Cuando se despertó, aún era de día. Escuchó con atención. En el piso y en el edificio reinaba el silencio: sólo el agua, que goteaba copiosamente de los grifos defectuosos, creaba un extraño conjunto de sonidos. Además, el dormitorio estaba limpio, y aquello era extraño y a la vez inexplicablemente agradable. Después, llamaron a la puerta. Se imaginó a Davidov, enérgico, tostado por el sol, con olor a heno y a aguardiente recién destilado, de pie delante del portal, con las riendas de los caballos en la mano y una botella de aguardiente ya preparada. Llamaron otra vez, y se despertó del todo.

—¡Voooy! —gritó, se levantó de un salto y se puso a buscar los pantalones. Encontró unos a rayas, de pijama, que los anteriores inquilinos habían dejado olvidados, y se los puso con precipitación. La goma estaba pasada y tenía que aguantarse los pantalones por un lado.

En contra de lo que esperaba, al otro lado de la puerta principal nadie soltaba tacos con alegría, no relinchaban los caballos y no se oía agitarse ningún líquido. Sonriendo con anticipación, Andrei quitó el pestillo, abrió la puerta, dio un grito y retrocedió un paso mientras se agarraba la maldita goma con las dos manos. Ante él se encontraba la mismísima Selma Nagel, la nueva del número dieciocho.

—¿No tendrá usted un cigarrillo por casualidad? —preguntó la chica, sin que mediara un saludo.

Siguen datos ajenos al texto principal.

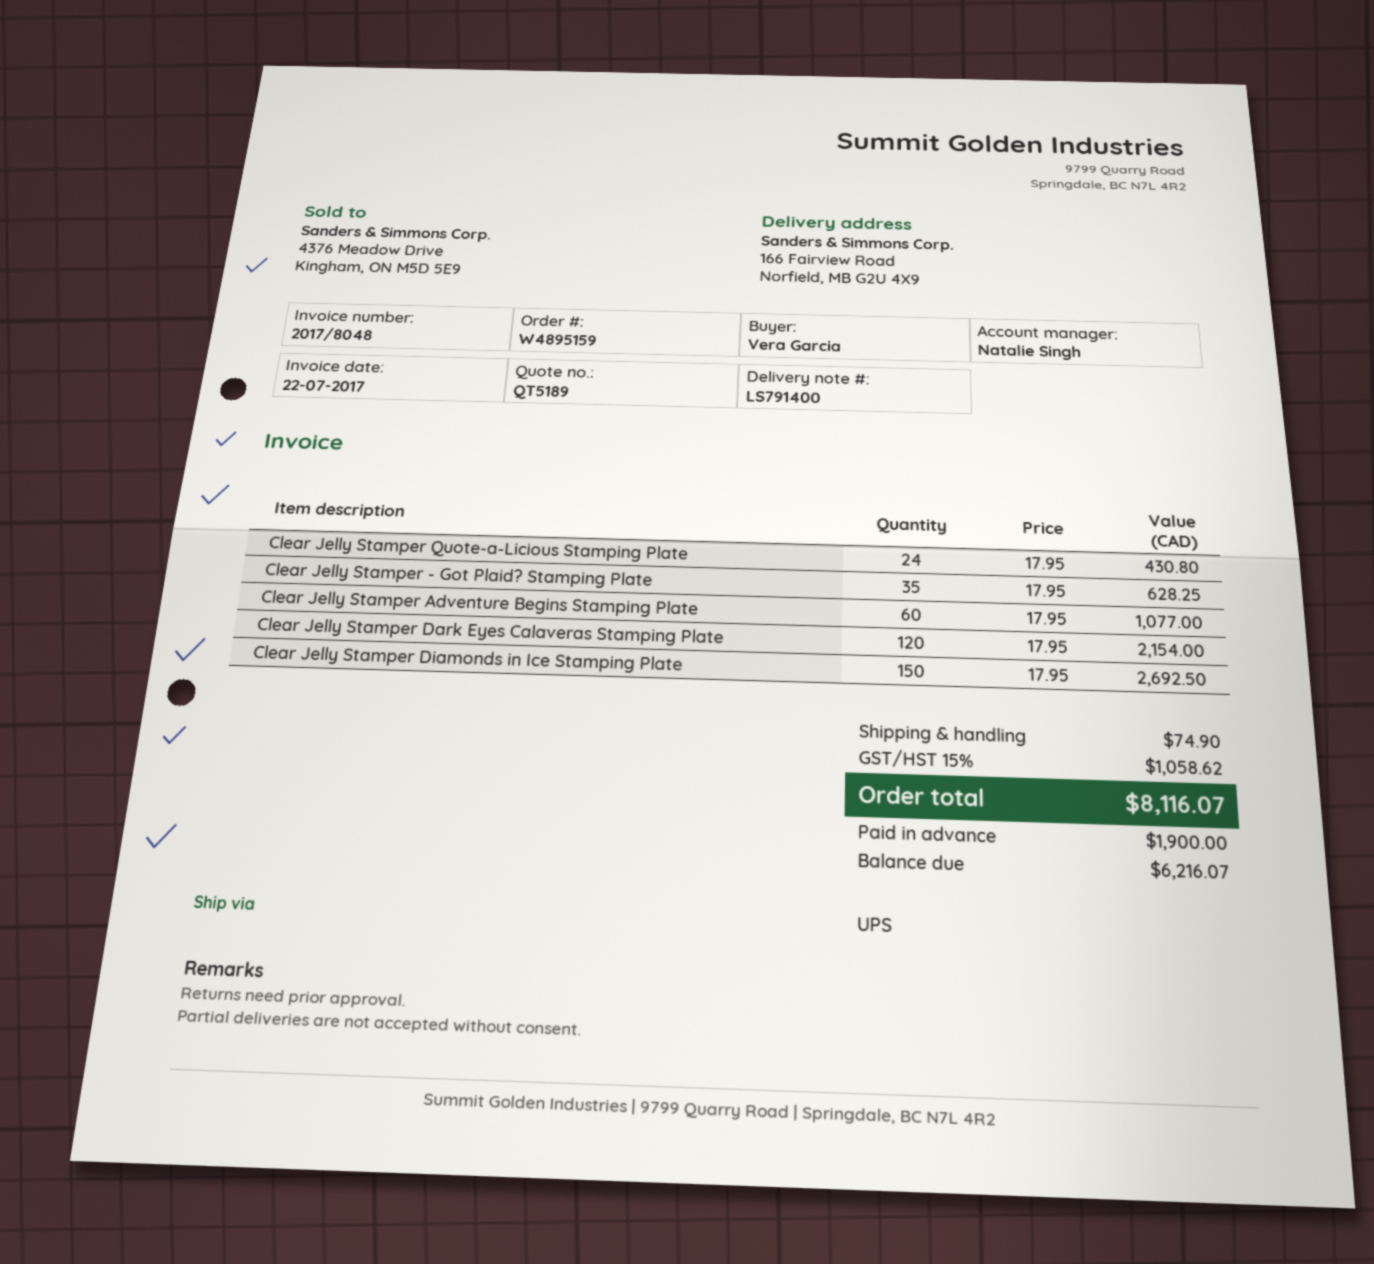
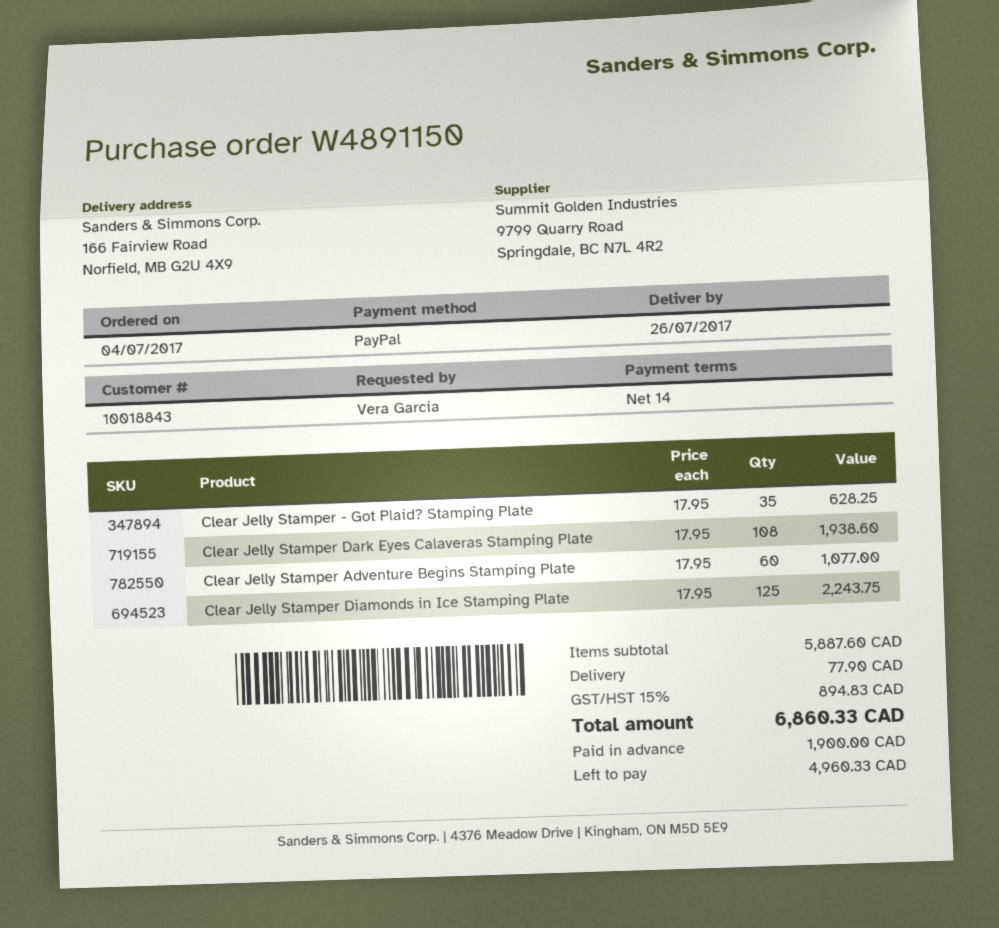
order number: W4895159 -> W4891150
Clear Jelly Stamper Quote-a-Licious Stamping Plate: 24 x 17.95 = 430.80 -> none
Clear Jelly Stamper Dark Eyes Calaveras Stamping Plate: 120 x 17.95 = 2154.00 -> 108 x 17.95 = 1938.60
Clear Jelly Stamper Diamonds in Ice Stamping Plate: 150 x 17.95 = 2692.50 -> 125 x 17.95 = 2243.75
shipping: 74.90 -> 77.90
tax: 15% = 1058.62 -> 15% = 894.83
total: 8116.07 -> 6860.33
balance: 6216.07 -> 4960.33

—Sí... por favor... entre... —balbuceó Andrei, retrocediendo unos pasos.

La chica entró y pasó por delante de él, envolviéndolo en el vaho de un perfume desconocido. Llegó hasta el comedor, mientras él cerraba la puerta de un golpe.

—¡Un momento, espere, ahora voy! —gritó con desesperación corriendo al dormitorio.

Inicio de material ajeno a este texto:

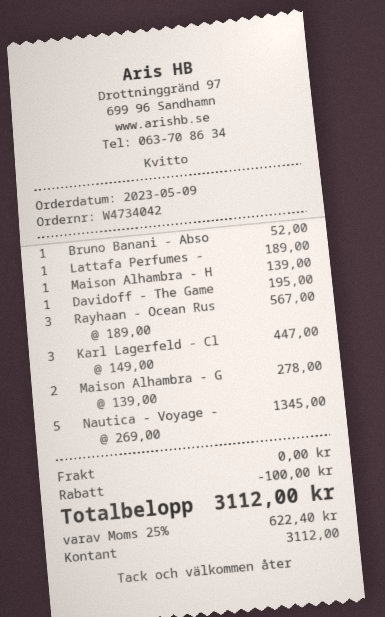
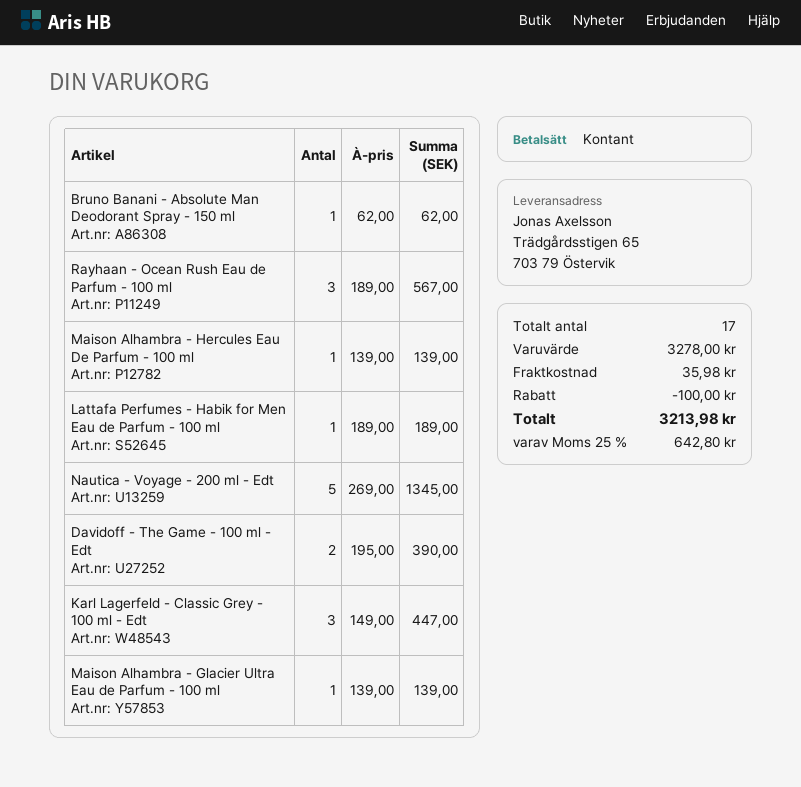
Bruno Banani - Abso: 1 x 52.00 = 52.00 -> 1 x 62.00 = 62.00
Davidoff - The Game: 1 x 195.00 = 195.00 -> 2 x 195.00 = 390.00
Maison Alhambra - G: 2 x 139.00 = 278.00 -> 1 x 139.00 = 139.00
shipping: 0.00 -> 35.98
tax: 25% = 622.40 -> 25% = 642.80
total: 3112.00 -> 3213.98

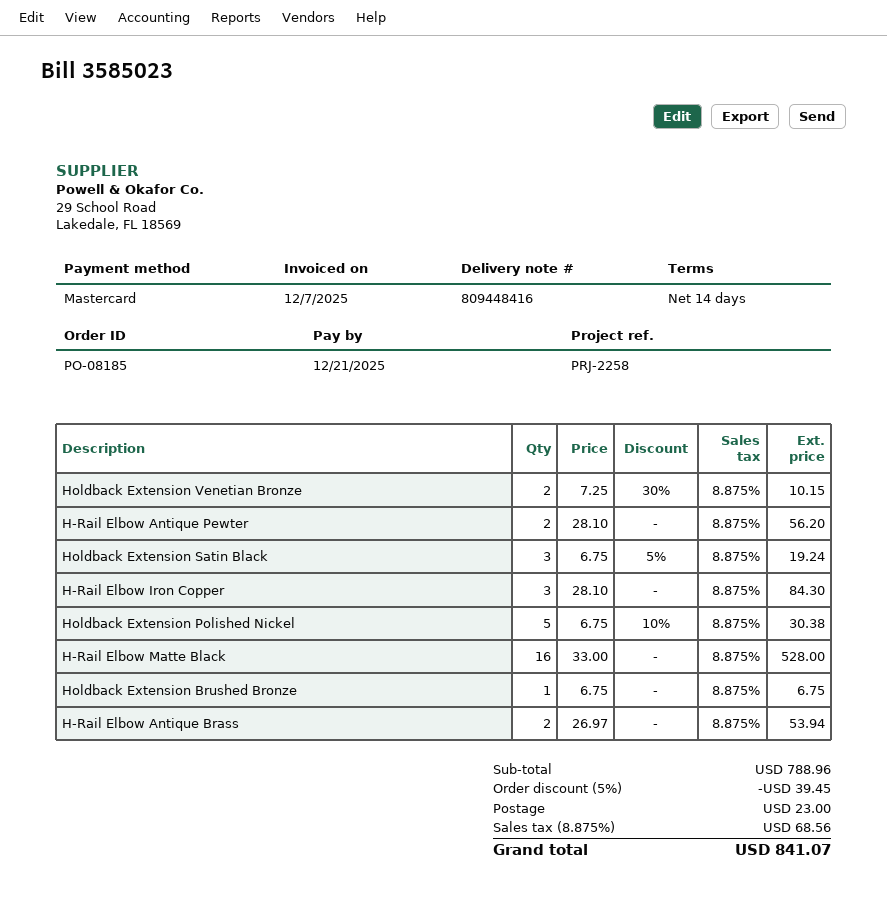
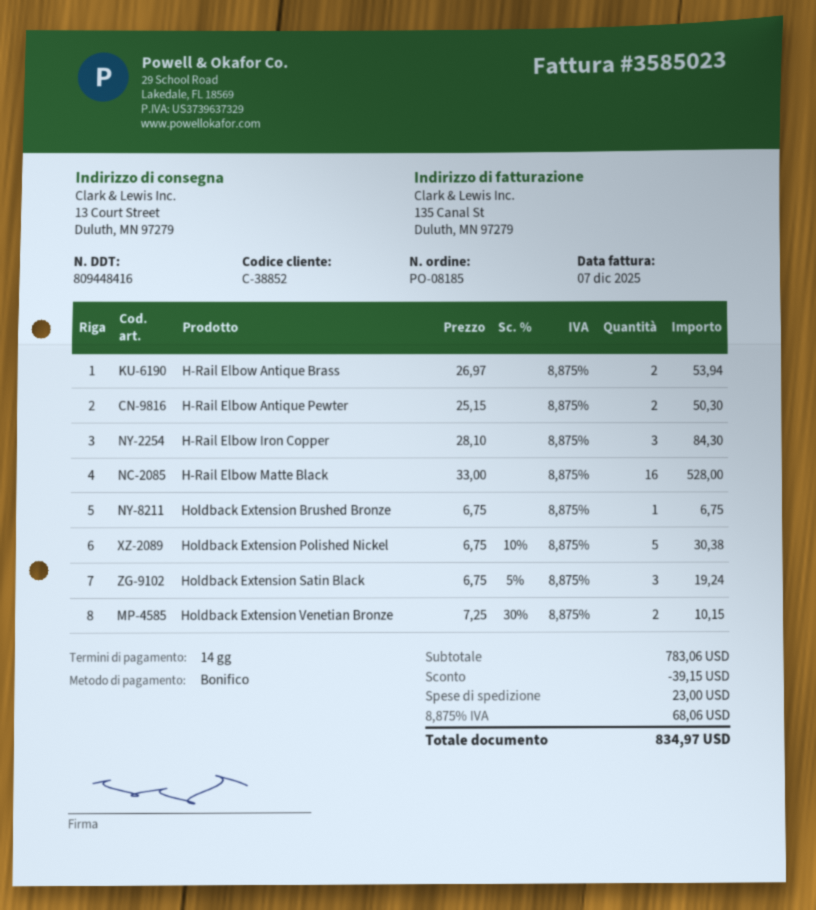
payment method: Mastercard -> bank transfer
H-Rail Elbow Antique Pewter: 2 x 28.10 = 56.20 -> 2 x 25.15 = 50.30
subtotal: 788.96 -> 783.06
discount: 39.45 -> 39.15
tax: 8.875% = 68.56 -> 8.875% = 68.06
total: 841.07 -> 834.97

«Ay, ay, ay —se dijo—. Ay, ay, ay, cómo es posible que yo...»

En realidad no sentía la menor vergüenza, incluso se sentía alegre de estar tan limpio, recién bañado, con sus hombros anchos, su piel lisa, sus bíceps y tríceps bien desarrollados: le daba lástima tener que vestirse. Sin embargo, no le quedaba más remedio que hacerlo, abrió la maleta, rebuscó y encontró los pantalones de un chándal y una chaqueta deportiva, lavada y descolorida, con las letras LU entrelazadas en el pecho y la espalda. Así se presentó ante la hermosa Selma Nagel, sacando el pecho, con los hombros echados para atrás, caminando con ligereza y llevando un paquete de cigarrillos en la mano extendida.

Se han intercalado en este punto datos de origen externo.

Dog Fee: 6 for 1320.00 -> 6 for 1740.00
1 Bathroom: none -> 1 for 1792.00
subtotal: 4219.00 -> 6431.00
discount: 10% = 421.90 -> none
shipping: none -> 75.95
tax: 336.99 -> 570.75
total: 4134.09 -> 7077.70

La hermosa Selma Nagel cogió un cigarrillo con indiferencia, sacó un mechero y lo encendió. Ni siquiera miró a Andrei, y su aspecto parecía decir que nada en el mundo le interesaba. En realidad, no parecía tan hermosa a la luz del día. Su rostro no era completamente simétrico sino más bien basto: la nariz era corta y respingona, los pómulos demasiado anchos, y la boca grande estaba excesivamente pintada. Pero sus piernas, totalmente desnudas, estaban más allá de cualquier alabanza. Por desgracia, el resto no se dejaba ver, alguien le había enseñado a llevar ese tipo de ropa que más bien parece un saco. Un jersey. Y con semejante cuello. Como el de un buzo.